Journal des Débats, 23 juin
— Les premières répétitions pour le festival-monstre de M. Berlioz se sont effectuées cette semaine salle Herz, et promettent les résultats les plus beaux. La Bénédiction des poignards des Huguenots, interprétée par cinq cents instrumentistes et cinq cents chanteurs, offrirait seule de quoi faire courir tout Paris. Ce sera magnifique !
Journal des Débats, 23 juillet
L’article donne entre autres le détail du programme du concert dirigé par Berlioz:
1° Ouverture de la Vestale (Spontini) ; 2° Scène du troisième acte d’Armide, chœurs et airs de danse (Gluck) ; — 3° Marche au Supplice, fragment de la Symphonie fantastique (Berlioz) ; — 4° Prière de Moïse (Rossini) ; — 5° Ouverture du Freyschütz (Weber) ; — 6° Hymne à la France, chœur (Berlioz), paroles d’Auguste Barbier, composé pour cette solennité, et exécuté pour la première fois ; — 7° Prière de la Muette (Auber) ; — 8° Chœur de Charles VI (Halévy) ; — 9° Chant des Travailleurs français (Méreaux) ; — 10° Final de la symphonie en ut mineur (Beethoven) ; — 11° Chœur de la bénédiction des poignards, du quatrième acte des Huguenots (Meyerbeer) ; — 12° Hymne à Bacchus, d’Antigone (Mendelssohn) ; — 13° Oraison funèbre et apothéose, final avec chœurs et deux orchestres, de la Symphonie funèbre et triomphale, composée pour la translation des restes des victimes de Juillet et l’inauguration de la colonne de la Bastille (Berlioz). Le solo de trombone sera joué par M. Dieppo. On commencera à une heure de l’après-midi.

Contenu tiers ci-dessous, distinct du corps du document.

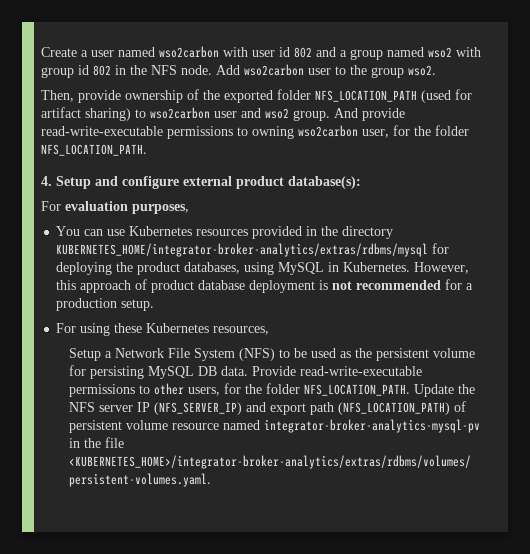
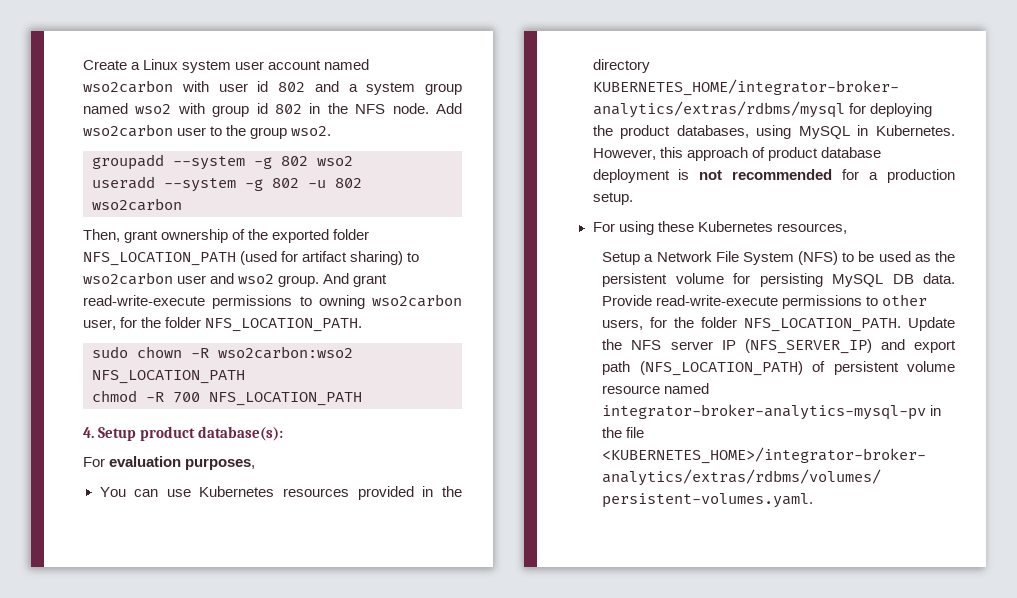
- Create a user named wso2carbon with user id 802 and a group named wso2 with group id 802 in the NFS node.
+ Create a Linux system user account named wso2carbon with user id 802 and a system group named wso2 with group id 802 in the NFS node.
+ groupadd --system -g 802 wso2
+ useradd --system -g 802 -u 802 wso2carbon
- Then, provide ownership of the exported folder NFS_LOCATION_PATH (used for artifact sharing) to wso2carbon user and wso2 group.
+ Then, grant ownership of the exported folder NFS_LOCATION_PATH (used for artifact sharing) to wso2carbon user and wso2 group.
- And provide read-write-executable permissions to owning wso2carbon user, for the folder NFS_LOCATION_PATH.
+ And grant read-write-execute permissions to owning wso2carbon user, for the folder NFS_LOCATION_PATH.
+ sudo chown -R wso2carbon:wso2 NFS_LOCATION_PATH
+ chmod -R 700 NFS_LOCATION_PATH
- 4. Setup and configure external product database(s):
+ 4. Setup product database(s):
- Provide read-write-executable permissions to other users, for the folder NFS_LOCATION_PATH.
+ Provide read-write-execute permissions to other users, for the folder NFS_LOCATION_PATH.

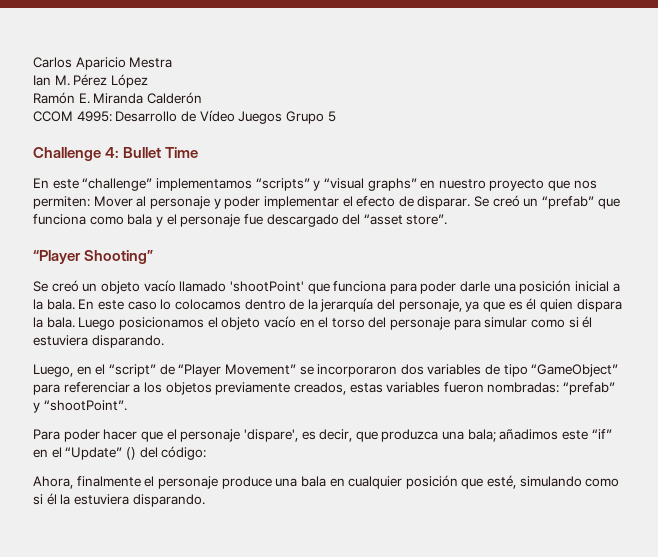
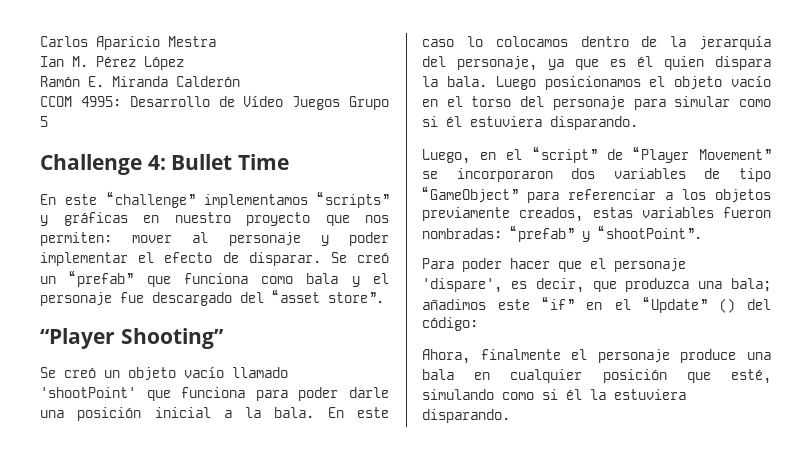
- En este “challenge” implementamos “scripts” y “visual graphs” en nuestro proyecto que nos permiten: Mover al personaje y poder implementar el efecto de disparar.
+ En este “challenge” implementamos “scripts” y gráficas en nuestro proyecto que nos permiten: mover al personaje y poder implementar el efecto de disparar.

[Voyez aussi ci-dessous l’affiche du premier concert du Festival dirigé par Berlioz.]
— Le grand concert du festival a eu lieu aujourd’hui [le 1er août], sous la direction de M. Berlioz, avec un succès qui a dépassé toutes les espérances. Un public immense, tour à tour attentif et enthousiaste, une exécution d’une précision et d’une splendeur à peine croyables, quand on songe qu’il y avait mille vingt-deux musiciens, ont fait de cette solennité une des plus belles et des plus imposantes qu’on puisse citer dans les fastes de l’art. Les morceaux qui ont produit la plus vive impression sont la Prière de Moïse, le chœur des Huguenots, l’Hymne à la France de M. Berlioz, dont la dernière strophe a été accueillie par une véritable explosion d’applaudissemens, et le chant de Charles VI de M. Halévy, qu’on a fait répéter. La recette s’est élevée à 37,000 fr. S. A. R. M. le duc de Montpensier occupait une des loges réservées en face des exécutans.

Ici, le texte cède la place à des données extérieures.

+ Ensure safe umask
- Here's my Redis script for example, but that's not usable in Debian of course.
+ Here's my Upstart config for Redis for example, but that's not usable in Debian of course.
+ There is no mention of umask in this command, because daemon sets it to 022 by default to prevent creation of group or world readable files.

La deuxième journée du festival aura lieu dimanche prochain [4 août], à une heure. Un orchestre de bal de quatre cents musiciens exécutera, sous la direction de M. Strauss, des ouvertures, des quadrilles, des valses, des polkas. Pour que l’admission à cette dernière fête populaire soit à la portée d’un plus grand nombre de personnes, on n’a point fait de différence entre les places, et le prix du billet a été fixé à 2 francs.
Revue et Gazette Musicale, 4 août
FESTIVAL DE L’INDUSTRIE.
(1re journée.)
Cette mémorable solennité s’est enfin effectuée jeudi dernier, en présence d’une foule innombrable.

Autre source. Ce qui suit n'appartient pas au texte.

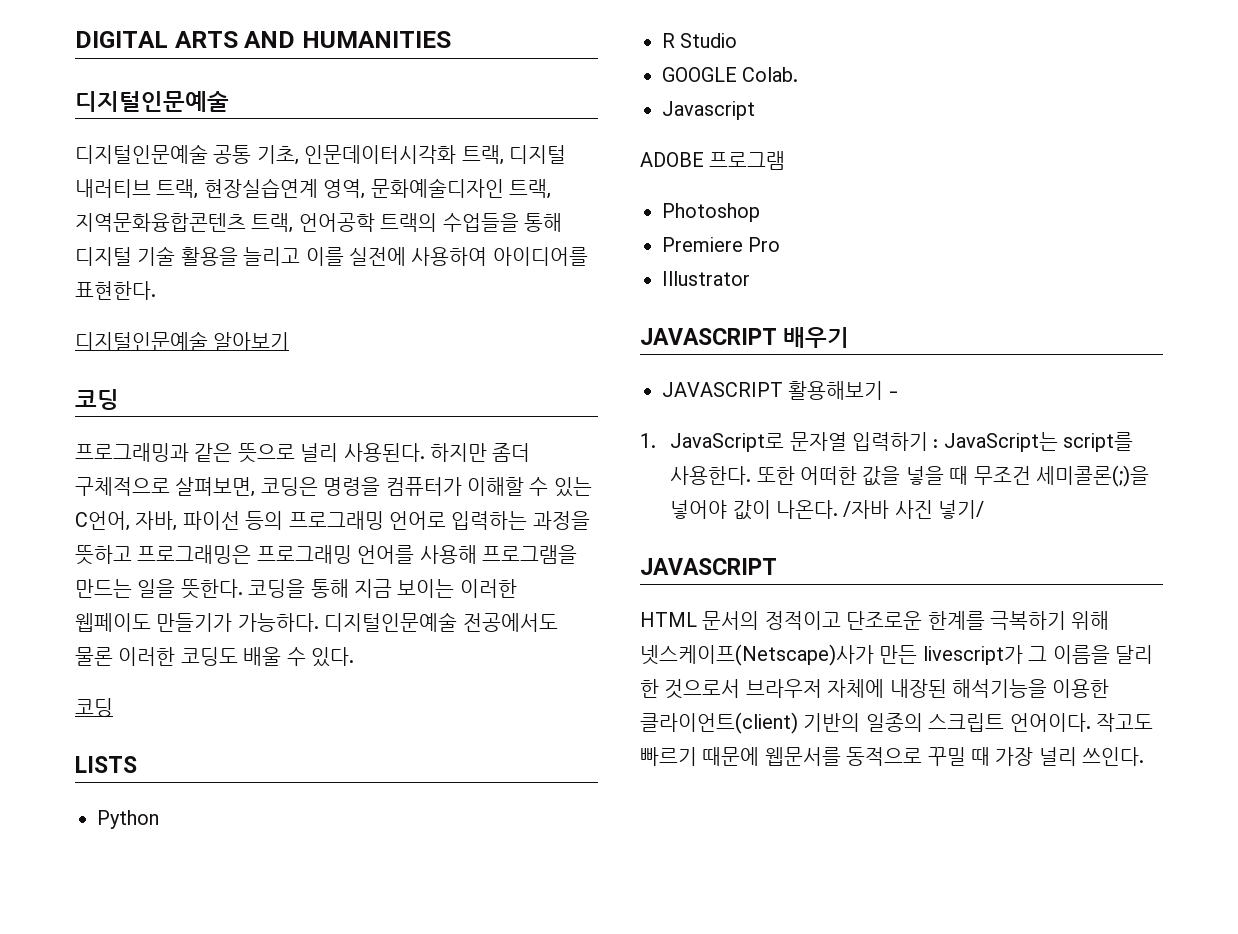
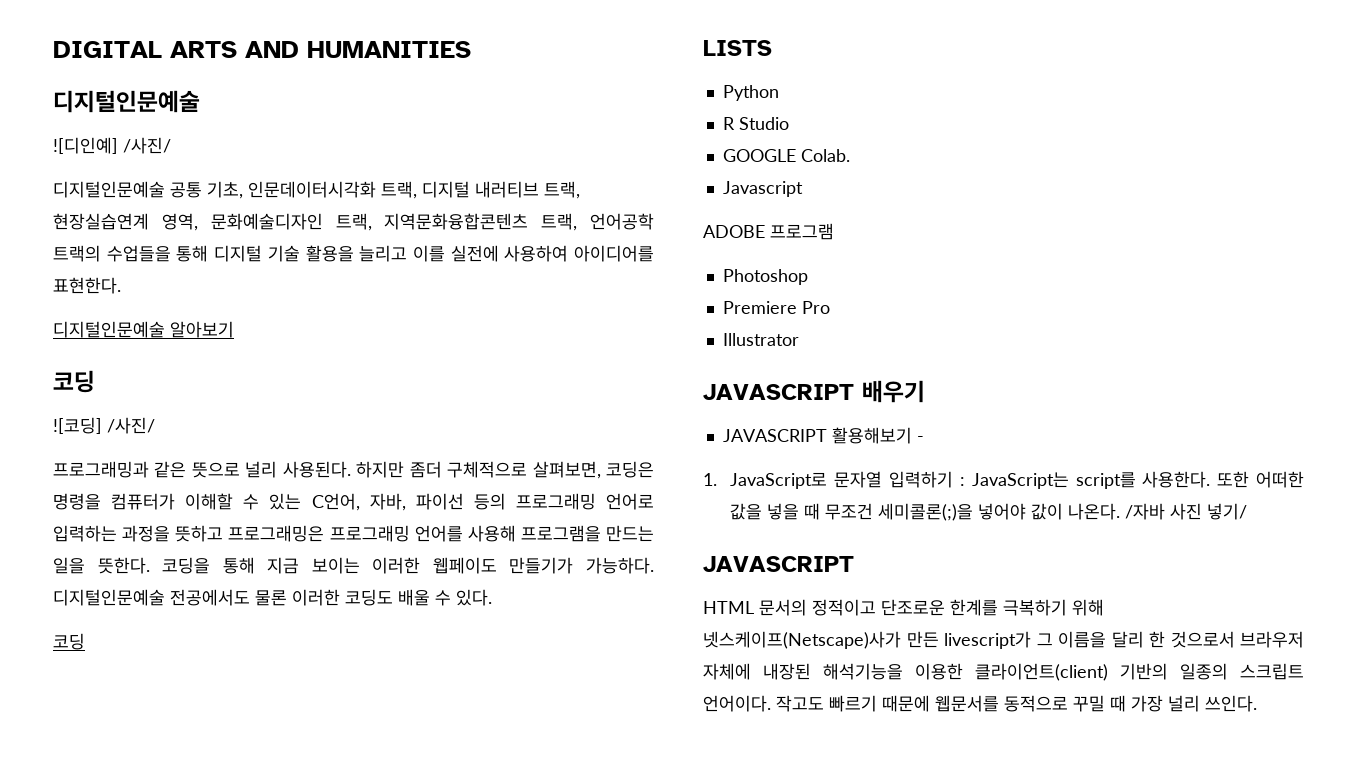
+ ![디인예] /사진/
+ ![코딩] /사진/

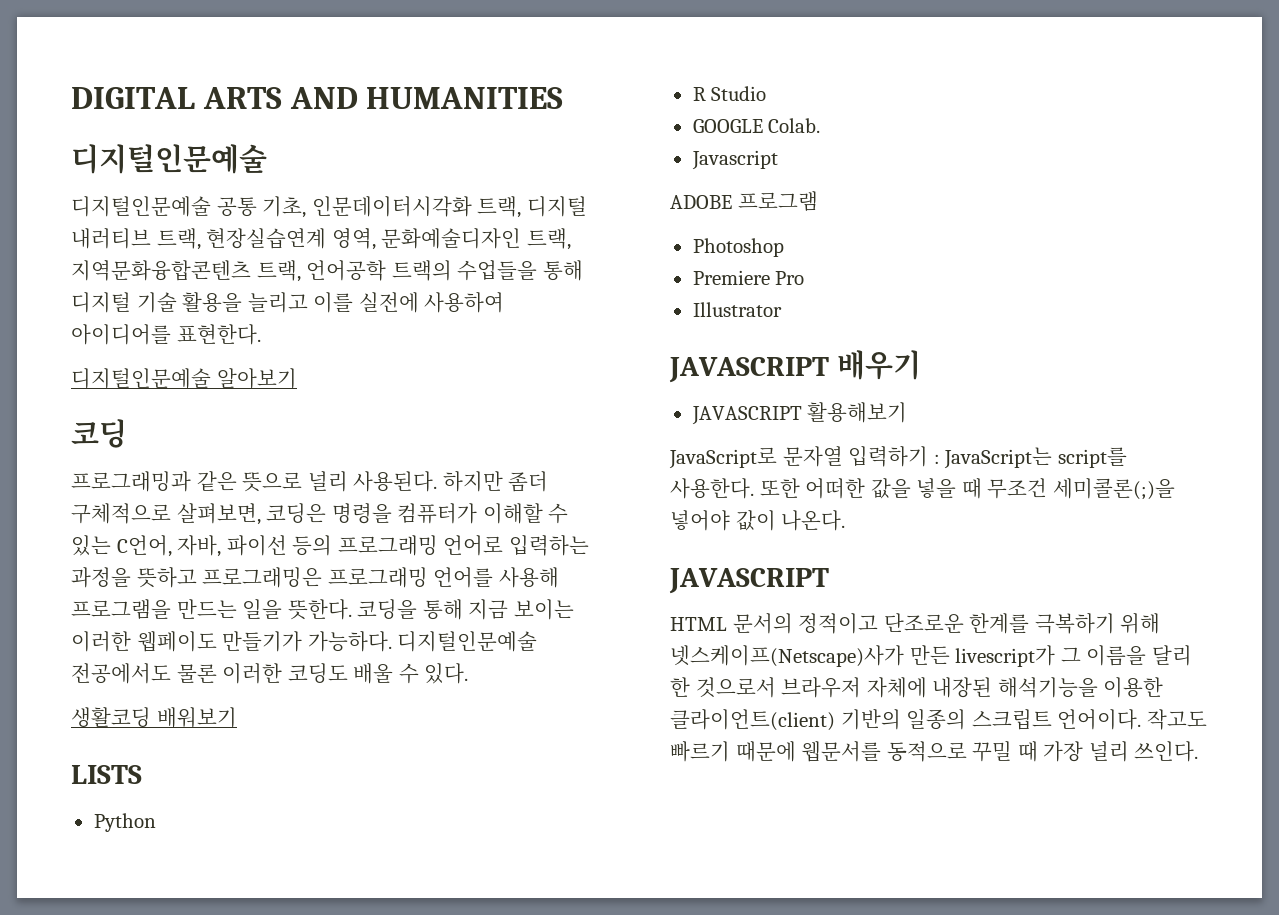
- ![디인예] /사진/
- ![코딩] /사진/
  디지털인문예술 전공에서도 물론 이러한 코딩도 배울 수 있다.
- 코딩
+ 생활코딩 배워보기
- JAVASCRIPT 활용해보기 -
- 1. JavaScript로 문자열 입력하기 : JavaScript는 script를 사용한다.
+ JAVASCRIPT 활용해보기
+ JavaScript로 문자열 입력하기 : JavaScript는 script를 사용한다.
- /자바 사진 넣기/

L’orchestre et les chœurs placés sur un immense amphithéâtre, offraient à eux seuls le coup-d’œil magique d’une vaste salle de concert.
Au premier plan, brillaient d’abord sur huit rangs, toutes nos illustrations vocales et les meilleurs choristes de nos théâtres royaux : les soprani et les contralti, sur les quatre premiers rangs, ensuite les ténors et les basses-tailles.
Au second plan, s’élevait l’orchestre, M. Berlioz en tête, ayant à sa gauche les premiers violons, à sa droite les seconds, derrière lui la masse des instrumens à vent ; un vaste réseau de basses et de contrebasses soutenait le tout. N’oublions pas un bouquet de harpes sur le devant de l’orchestre.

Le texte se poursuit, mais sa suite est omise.